Une épidémie de fièvre typhoïde sévit depuis fin juillet 2025 dans la région de Kara, au nord du Togo, plus précisément dans le village de Pamini, canton de Nadoba, commune Kéran 3. Plusieurs cas graves ont été recensés au sein d’une même famille, avec un décès confirmé, ce qui a conduit à une réponse rapide et coordonnée des autorités sanitaires togolaises.

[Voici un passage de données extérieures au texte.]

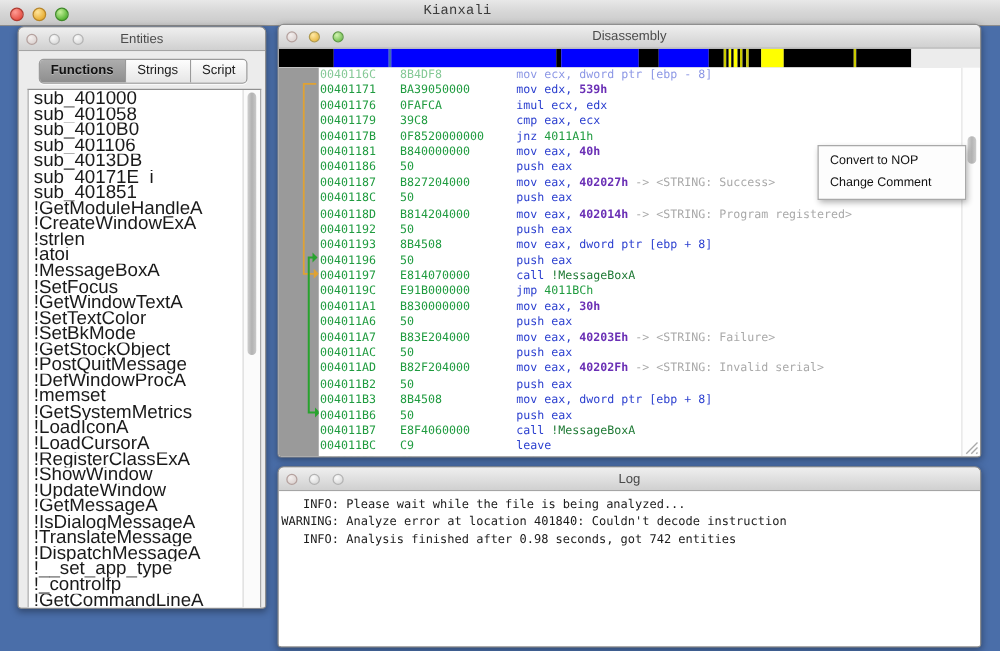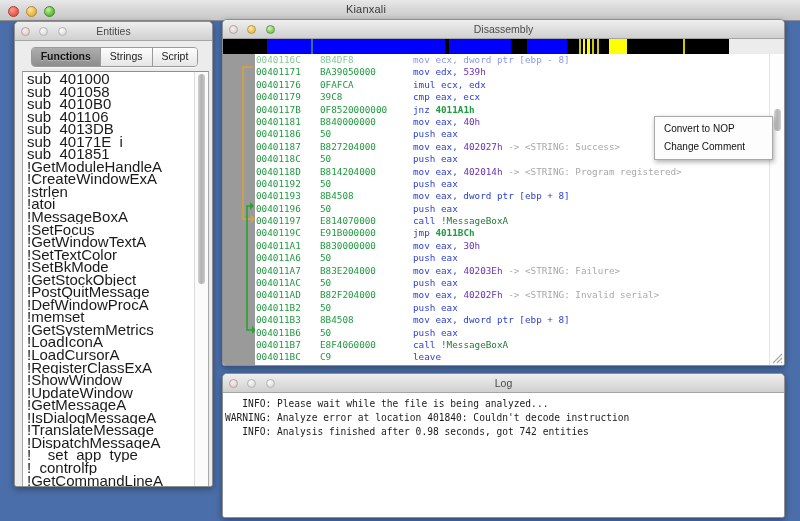--- a/index.html
+++ b/index.html
@@ -32,20 +32,21 @@
     box-sizing: border-box;
   }
   #main-title {
     position: absolute;
     left: 0; top: 3px;
     width: 732px;
     text-align: center;
     font-size: 11px;
     color: #3b3b3b;
     letter-spacing: .2px;
+    font-family: Liberation Mono, monospace;
   }
   .traffic {
     position: absolute;
     top: 6px;
     width: 11px; height: 11px;
     border-radius: 50%;
     box-sizing: border-box;
   }
   .traffic.red    { left: 8px;  background: radial-gradient(circle at 35% 30%, #ff9c94, #e8554a 70%); border: 1px solid #b03a30; }
   .traffic.yellow { left: 26px; background: radial-gradient(circle at 35% 30%, #ffe49a, #e8b13a 70%); border: 1px solid #b8862a; }
@@ -243,22 +244,22 @@
     position: absolute;
     left: 97px;
     color: #1f9b3f;
   }
   .c-mnem {
     position: absolute;
     left: 190px;
     color: #2b3fcf;
   }
   .c-mnem .op { color: #2b3fcf; }
-  .c-mnem .imm { color: #6a2fb5; font-weight: normal; margin-top: 12px; }
-  .c-mnem .tgt { color: #1f9b3f; font-weight: bold; margin-top: 48px; }
+  .c-mnem .imm { color: #6a2fb5; font-weight: bold; margin-top: 12px; }
+  .c-mnem .tgt { color: #1f9b3f; font-weight: normal; margin-top: 48px; }
   .c-mnem .sym { color: #1f7a35; }
   .c-mnem .cmt { color: #a9a9a9; }
 
   
   #jumps { position: absolute; left: 0; top: 0; width: 32px; height: 100%; pointer-events: none; }
 
   
   #context-menu {
     position: absolute;
     left: 431px; top: 96px;

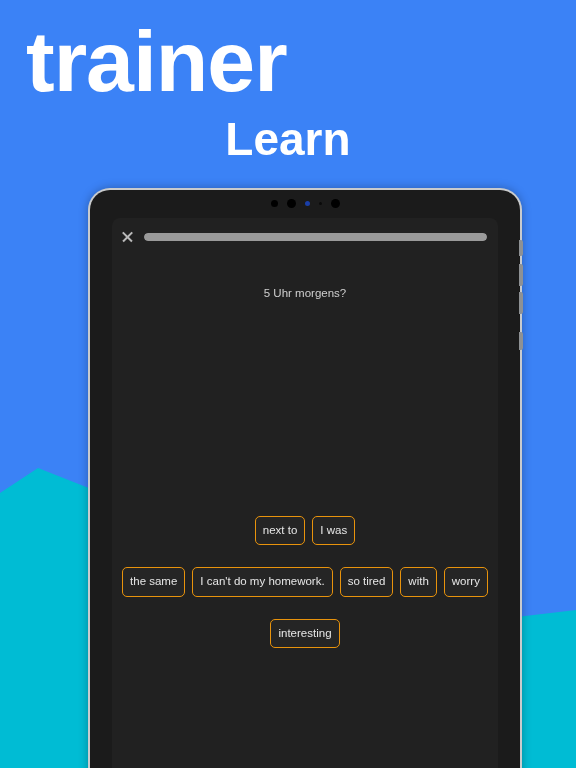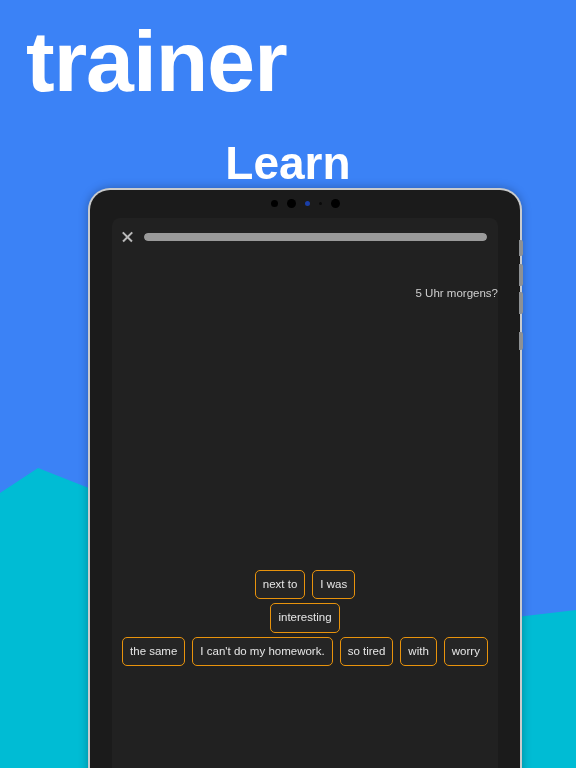--- a/index.html
+++ b/index.html
@@ -41,21 +41,21 @@
     text-align:left;
     margin-left:26px;
     margin-top:18px;
   }
   .sub-word {
     display:block;
     color:#FFFFFF;
     font-size:46px;
     font-weight:bold;
     line-height:1;
-    margin-top:36px;
+    margin-top:12px;
   }
 
   
   #tablet {
     position:absolute;
     left:88px; top:188px;
     width:434px; height:600px;
     z-index:10;
   }
   .tablet-frame {
@@ -150,21 +150,21 @@
   .progress-fill {
     height:100%;
     border-radius:4px;
     background:#9a9a9a;
   }
 
   
   .prompt-area {
     flex:0 0 auto;
     padding-top:40px;
-    text-align:right;
+    text-align:center;
   }
   .prompt-text {
     color:#cfcfcf;
     font-size:11.5px;
     line-height:1.3;
   }
 
   
   .spacer { flex:1 1 auto; }
 
@@ -172,21 +172,21 @@
   .chips-area {
     flex:0 0 auto;
     padding:0 10px 0 10px;
     margin-bottom:118px;
   }
   .chip-row {
     display:flex;
     justify-content:center;
     align-items:center;
     gap:7px;
-    margin-bottom:4px;
+    margin-bottom:22px;
   }
   .chip {
     border:1.4px solid #E8930C;
     border-radius:5px;
     background:#252525;
     color:#e6e6e6;
     font-size:11.5px;
     line-height:1;
     padding:8px 7px 8px 7px;
     white-space:nowrap;
@@ -245,28 +245,28 @@
 
         <div class="spacer"></div>
 
         <div class="chips-area" id="chips-area">
 
         <div class="chip-row">
               <button class="chip">next to</button>
               <button class="chip">I was</button>
             </div>
             <div class="chip-row">
-              <button class="chip">interesting</button>
-            </div>
-            <div class="chip-row">
               <button class="chip">the same</button>
               <button class="chip">I can't do my homework.</button>
               <button class="chip">so tired</button>
               <button class="chip">with</button>
               <button class="chip">worry</button>
             </div>
+            <div class="chip-row">
+              <button class="chip">interesting</button>
+            </div>
           </div>
 
       </div>
     </div>
   </div>
 
 </div>
 
 </body></html>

Bilan actuel et localisation précise
Depuis la fin juillet, au moins quatre cas graves de fièvre typhoïde ont été confirmés à Pamini. Les patients ont d’abord été pris en charge localement avant d’être transférés au Centre Hospitalier Universitaire (CHU) de Kara pour des soins spécialisés. Un décès est à déplorer. Les symptômes observés comprennent des douleurs abdominales, une forte fièvre, des vomissements et une perte d’appétit.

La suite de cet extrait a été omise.